▶ Problem statement:
Output, exactly and with no pictures, the line that contains "ISOLATED IO | GPIO1" and every line that comes after it in the data below, the last one included.

Structured diff data
· · · ·

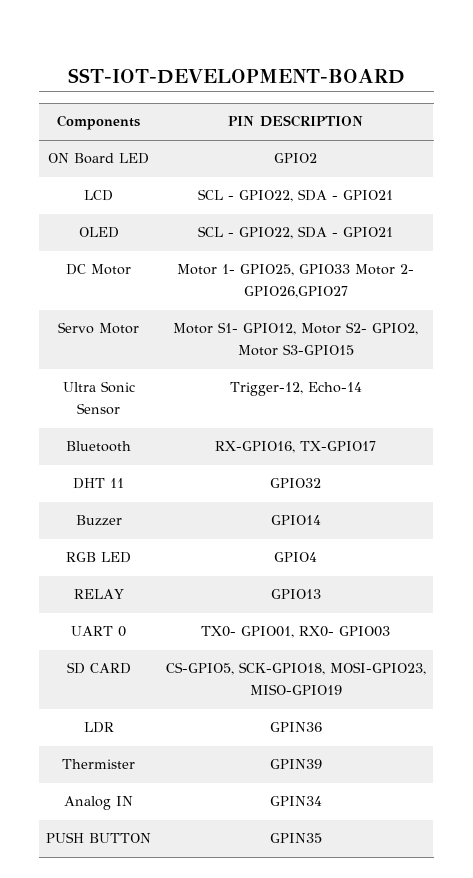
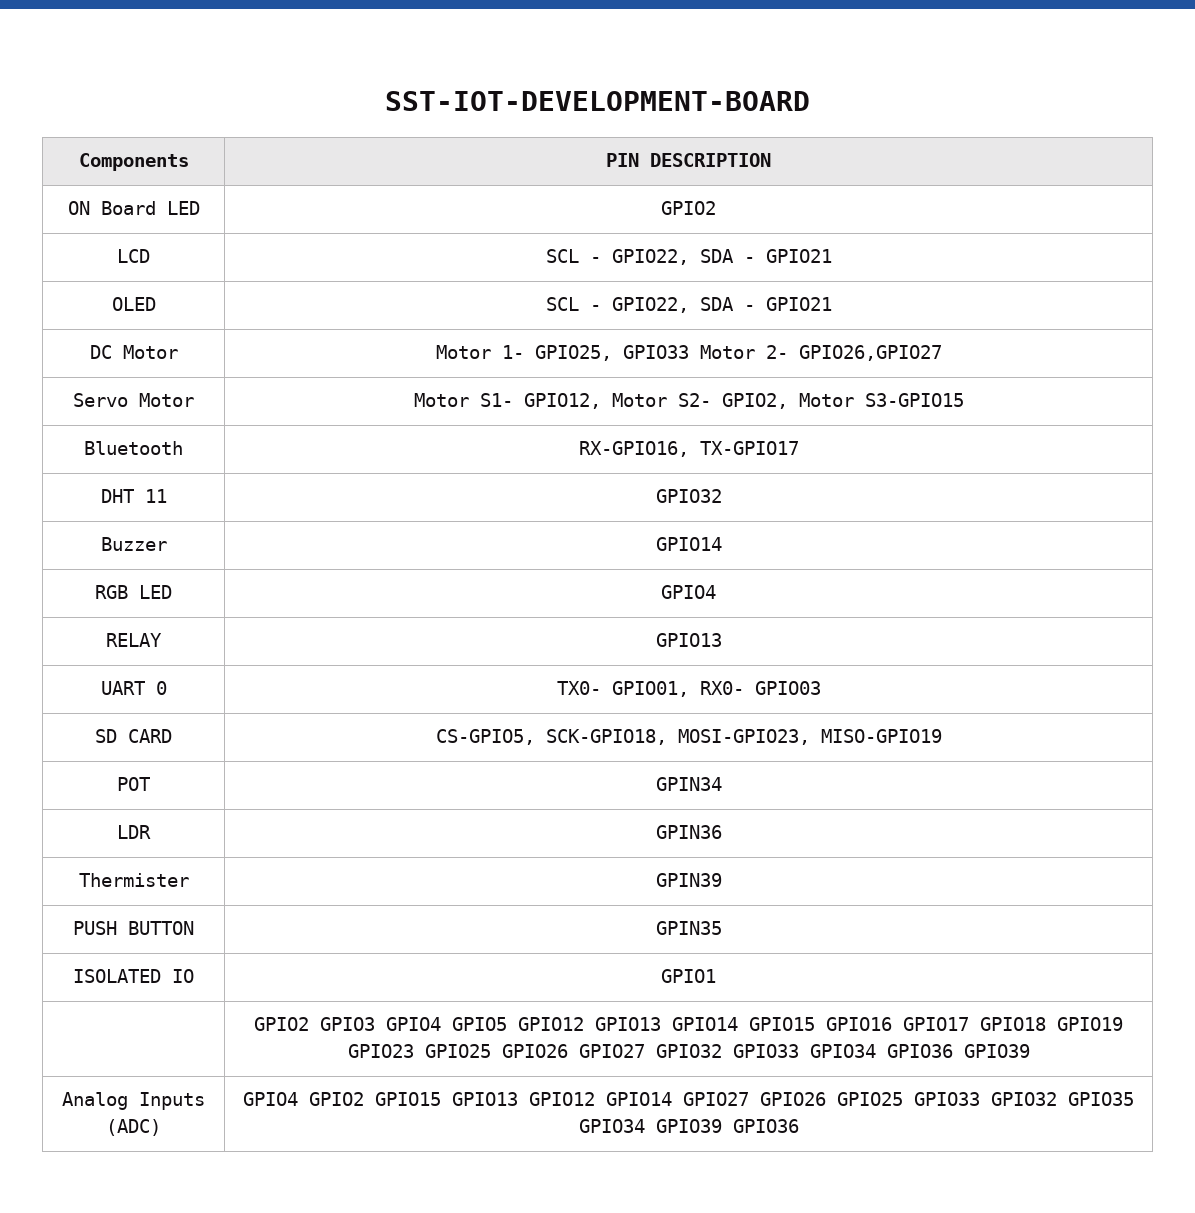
- Ultra Sonic Sensor | Trigger-12, Echo-14
+ POT | GPIN34
- Analog IN | GPIN34
+ ISOLATED IO | GPIO1
+ | GPIO2 GPIO3 GPIO4 GPIO5 GPIO12 GPIO13 GPIO14 GPIO15 GPIO16 GPIO17 GPIO18 GPIO19 GPIO23 GPIO25 GPIO26 GPIO27 GPIO32 GPIO33 GPIO34 GPIO36 GPIO39
+ Analog Inputs (ADC) | GPIO4 GPIO2 GPIO15 GPIO13 GPIO12 GPIO14 GPIO27 GPIO26 GPIO25 GPIO33 GPIO32 GPIO35 GPIO34 GPIO39 GPIO36

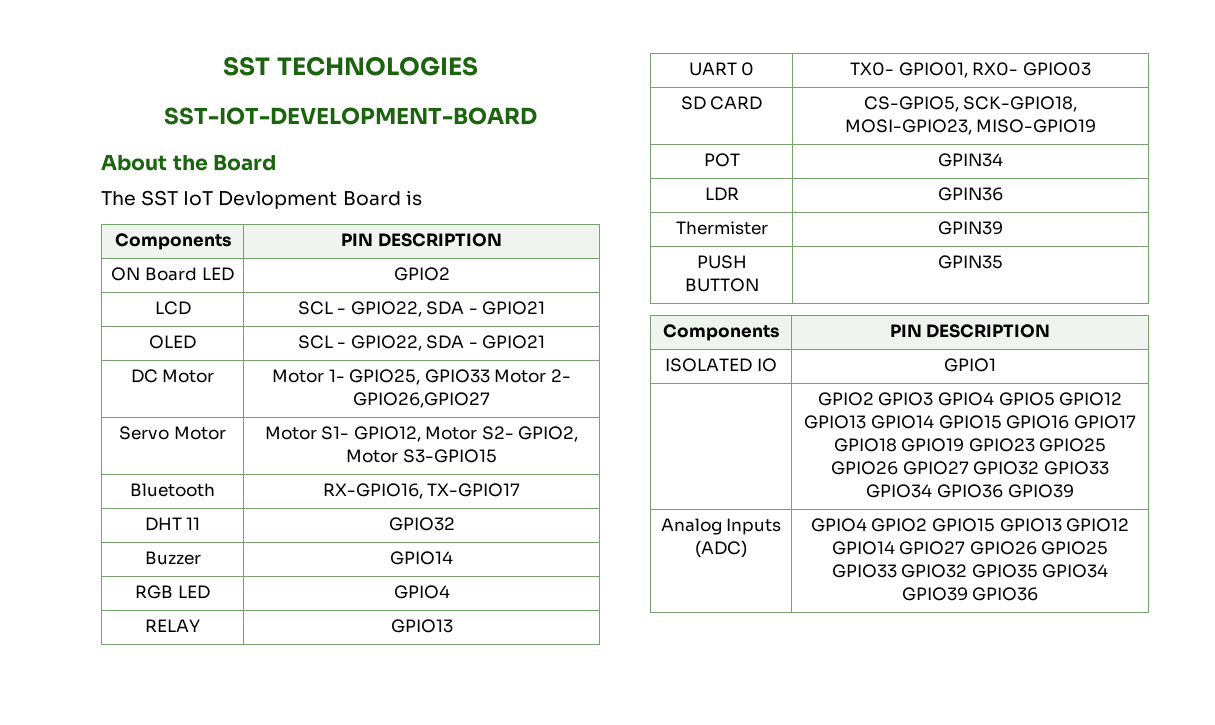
+ SST TECHNOLOGIES
+ About the Board
+ The SST IoT Devlopment Board is
  PUSH BUTTON | GPIN35
+ Components | PIN DESCRIPTION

· · · ·

▶ Exercise answer:
+ ISOLATED IO | GPIO1
+ | GPIO2 GPIO3 GPIO4 GPIO5 GPIO12 GPIO13 GPIO14 GPIO15 GPIO16 GPIO17 GPIO18 GPIO19 GPIO23 GPIO25 GPIO26 GPIO27 GPIO32 GPIO33 GPIO34 GPIO36 GPIO39
+ Analog Inputs (ADC) | GPIO4 GPIO2 GPIO15 GPIO13 GPIO12 GPIO14 GPIO27 GPIO26 GPIO25 GPIO33 GPIO32 GPIO35 GPIO34 GPIO39 GPIO36

+ SST TECHNOLOGIES
+ About the Board
+ The SST IoT Devlopment Board is
  PUSH BUTTON | GPIN35
+ Components | PIN DESCRIPTION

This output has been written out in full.